• Assignment:
Your answer must match the data word for word.

• Dataset records:
Content starts
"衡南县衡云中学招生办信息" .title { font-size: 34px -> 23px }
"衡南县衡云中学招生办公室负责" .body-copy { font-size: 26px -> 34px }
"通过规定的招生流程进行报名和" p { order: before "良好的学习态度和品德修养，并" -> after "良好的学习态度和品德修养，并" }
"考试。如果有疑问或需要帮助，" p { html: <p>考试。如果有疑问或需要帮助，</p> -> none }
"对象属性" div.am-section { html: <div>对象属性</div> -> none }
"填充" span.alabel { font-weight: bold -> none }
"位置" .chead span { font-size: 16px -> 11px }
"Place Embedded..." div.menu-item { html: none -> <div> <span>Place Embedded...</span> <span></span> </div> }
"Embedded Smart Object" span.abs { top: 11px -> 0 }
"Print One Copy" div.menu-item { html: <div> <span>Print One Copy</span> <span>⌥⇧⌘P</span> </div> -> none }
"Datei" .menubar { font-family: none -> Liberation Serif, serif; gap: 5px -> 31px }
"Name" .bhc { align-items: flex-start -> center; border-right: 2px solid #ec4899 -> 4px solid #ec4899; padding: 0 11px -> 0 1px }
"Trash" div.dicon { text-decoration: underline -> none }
Content ends
• Solution to the problem:
"衡南县衡云中学招生办信息" .title { font-size: 34px -> 23px }
"衡南县衡云中学招生办公室负责" .body-copy { font-size: 26px -> 34px }
"通过规定的招生流程进行报名和" p { order: before "良好的学习态度和品德修养，并" -> after "良好的学习态度和品德修养，并" }
"考试。如果有疑问或需要帮助，" p { html: <p>考试。如果有疑问或需要帮助，</p> -> none }
"对象属性" div.am-section { html: <div>对象属性</div> -> none }
"填充" span.alabel { font-weight: bold -> none }
"位置" .chead span { font-size: 16px -> 11px }
"Place Embedded..." div.menu-item { html: none -> <div> <span>Place Embedded...</span> <span></span> </div> }
"Embedded Smart Object" span.abs { top: 11px -> 0 }
"Print One Copy" div.menu-item { html: <div> <span>Print One Copy</span> <span>⌥⇧⌘P</span> </div> -> none }
"Datei" .menubar { font-family: none -> Liberation Serif, serif; gap: 5px -> 31px }
"Name" .bhc { align-items: flex-start -> center; border-right: 2px solid #ec4899 -> 4px solid #ec4899; padding: 0 11px -> 0 1px }
"Trash" div.dicon { text-decoration: underline -> none }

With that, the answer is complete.